2010-06-16

World Cup 2010 Monte-Carlo Simulator (1)

One of my friends suggested us to predict the world cup points. However, I have no idea. Then I decided to write a Monte-Carlo simulator for the world cup points prediction. As a Sunday researcher, I am interested in Monte-Carlo simulation and discuss about this method with my colleagues. But, I have not implemented such simulator that simulates specific probability distribution. I see this is a good opportunity to implemented it.

My company produces programs that uses a variant of Monte-Carlo simulators. This is good for some specific area, like physical simulation, however, can I use this for world cup prediction? I doubt it. I also don't want to spend more than an hour to implement it. If you are a world cup fun, to simulate it doesn't make sense and no fun, I presume.
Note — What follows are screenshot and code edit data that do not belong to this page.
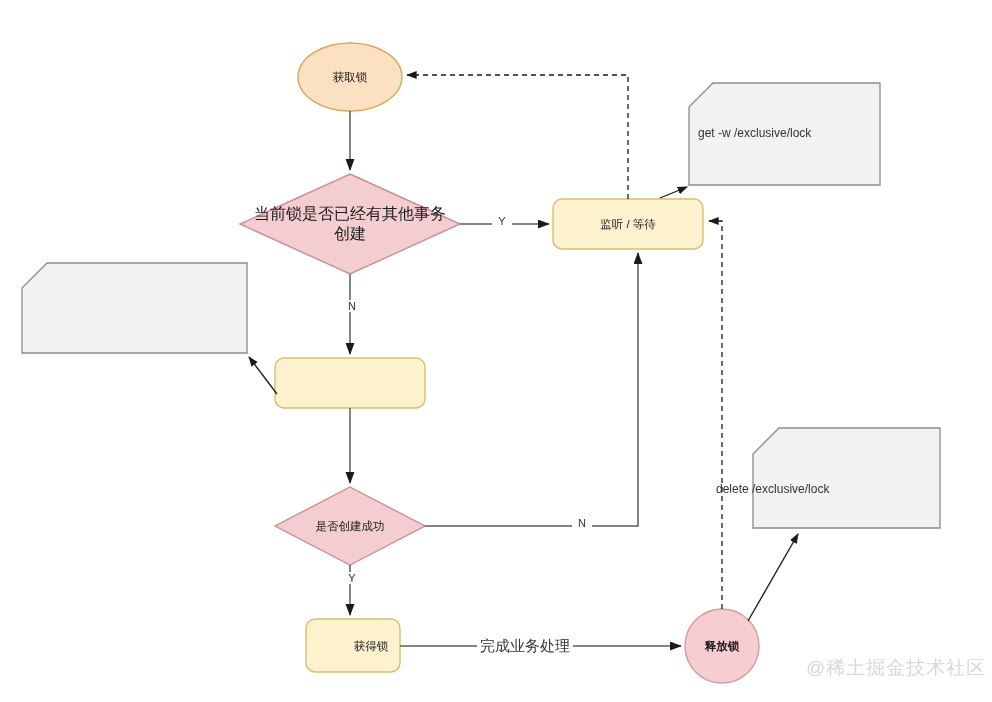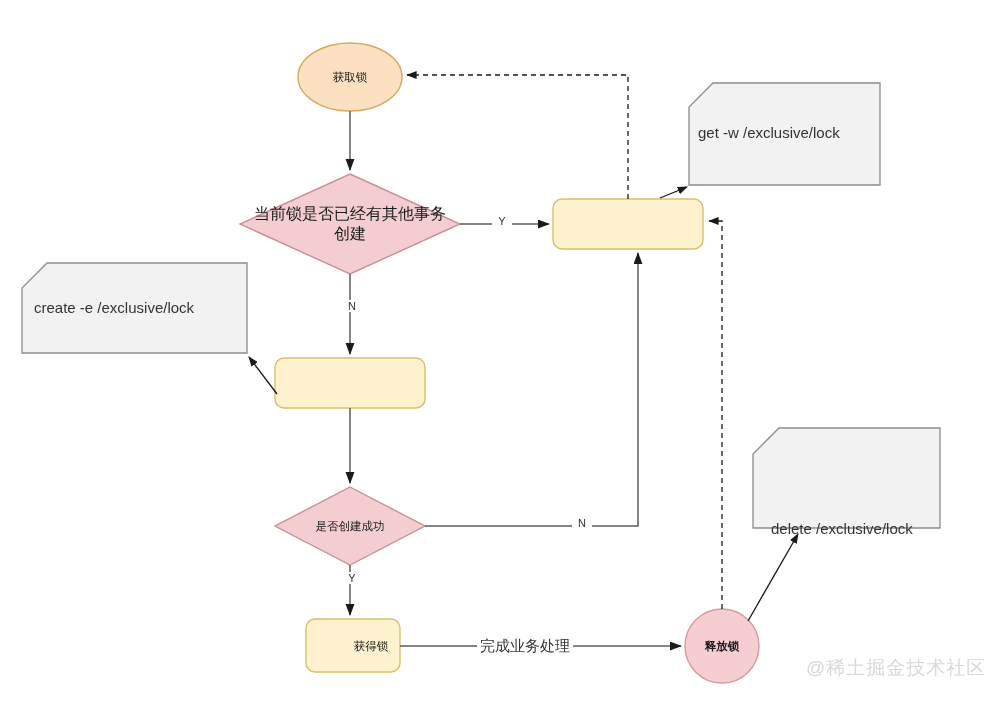"get -w /exclusive/lock" .lbl-mono { font-size: 15px -> 12px }
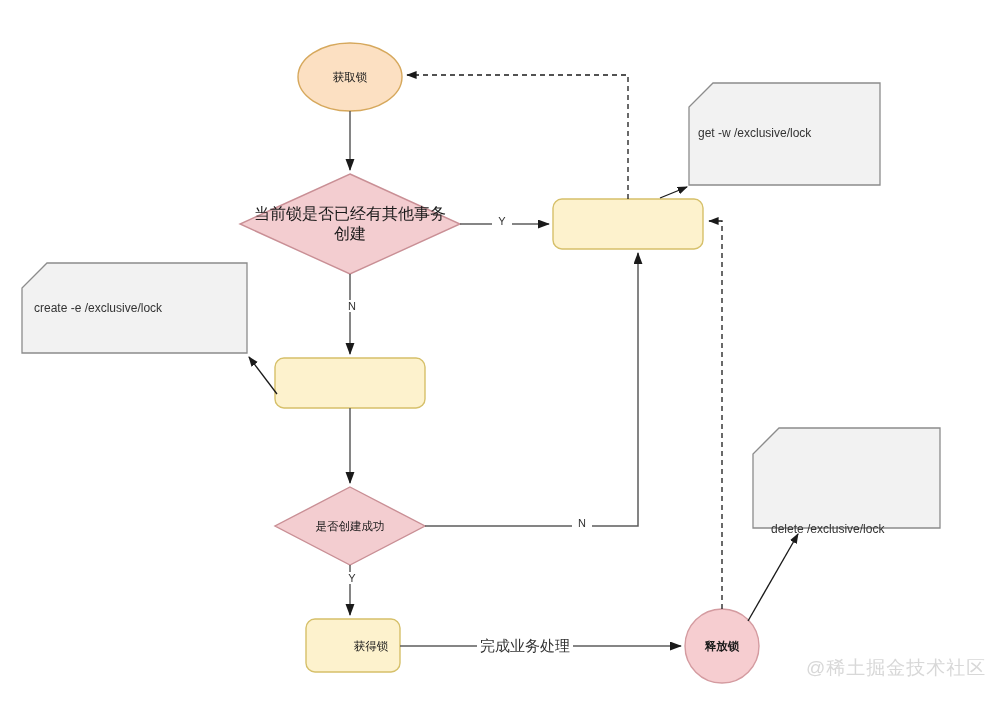"监听 / 等待" div.node-label { html: none -> <div>监听 / 等待</div> }
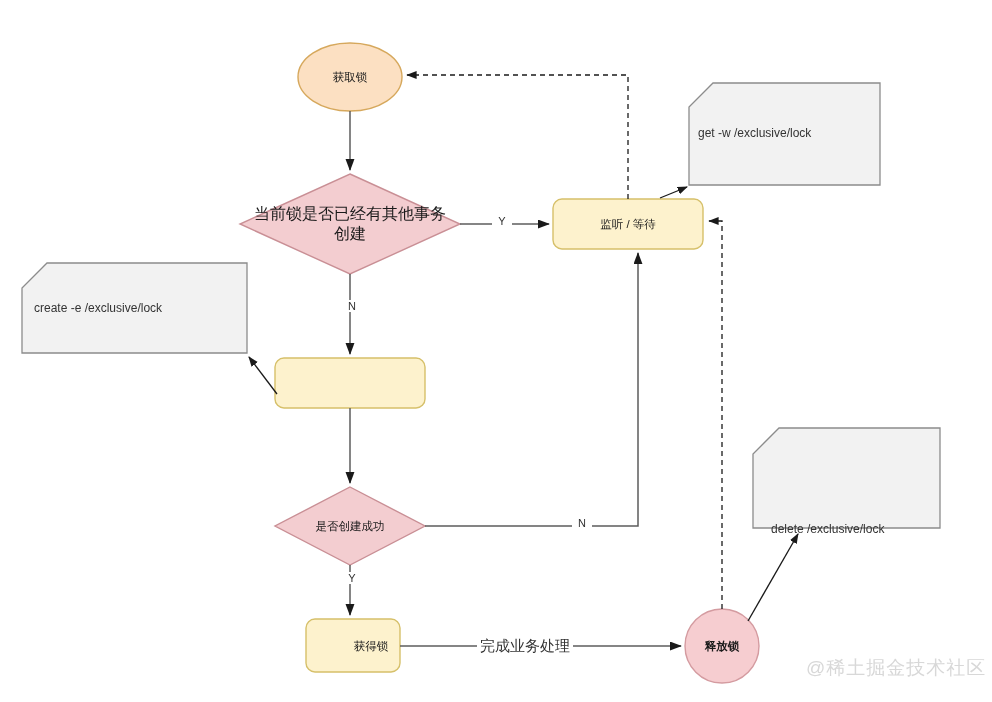"create -e /exclusive/lock" div.node-label { html: <div>create -e /exclusive/lock</div> -> none }
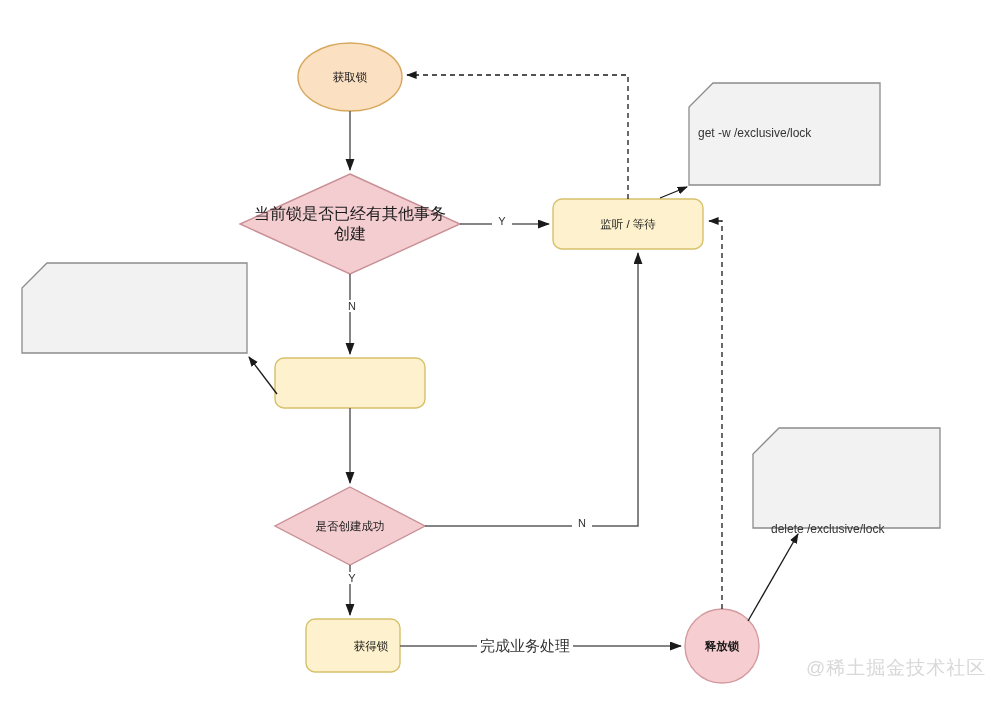"delete /exclusive/lock" div.node-label { left: 771px -> 716px; margin-top: 40px -> none }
Also this method can not predict each result anyway. It is like Hari Seldon's Psychohistory in Asimov's Foundation. We could predict average or distribution of the points in this world cup 2010 based on past world cups, however, we hardly predict the each result. Although, this method has this limitation, I have totally no idea about the teams, I think it is better than my prediction. I heard this method is also used to predict the stock market.

In mathematics, we could solve some problems in the range of the assumption. Assumption is important. The problem is how much my assumption works. I set the world cup prediction problem with the following assumptions.

  • Assumption 1. Each match, each team's point is independent.
  • Assumption 2. The point distribution of this 2010 world cup is the same as the last 2006's one.

First, the assumption 1, this is outrageous assumption. This means the point prediction doesn't matter the opposite team. For example, Japan against any team, the predicted points are the same. Unreasonable. However, to be honest, I don't know anything about world cup (Yesterday, I happened to know Japan plays in the world cup this year). So I imagine, maybe most of the team have the similar skills. This is assumption 1. If this instinct is wrong, the result will tell me. If the assumption is wrong, any mathematics gives us garbage.

Second, I set the assumption 2 since my friend's web page has only the last time's result. It might be better to use the past world cup data as many as possible if the rule did not changed. Well, I am just lazy. This assumption might be also wrong.

I implemented a simulator based on these assumptions (wc2010.rb). This program generates a similar point distribution based on 2006's point distribution via ruby's pseudo random number generator. One problem is how to initialize the pseudo-random number generator. This is just a luck. I need one number, called seed. I could use my birthday, or current time in seconds from this January 1st, ... I just pick my friend's suggestion, 42.

Last world cup points distribution is as follows.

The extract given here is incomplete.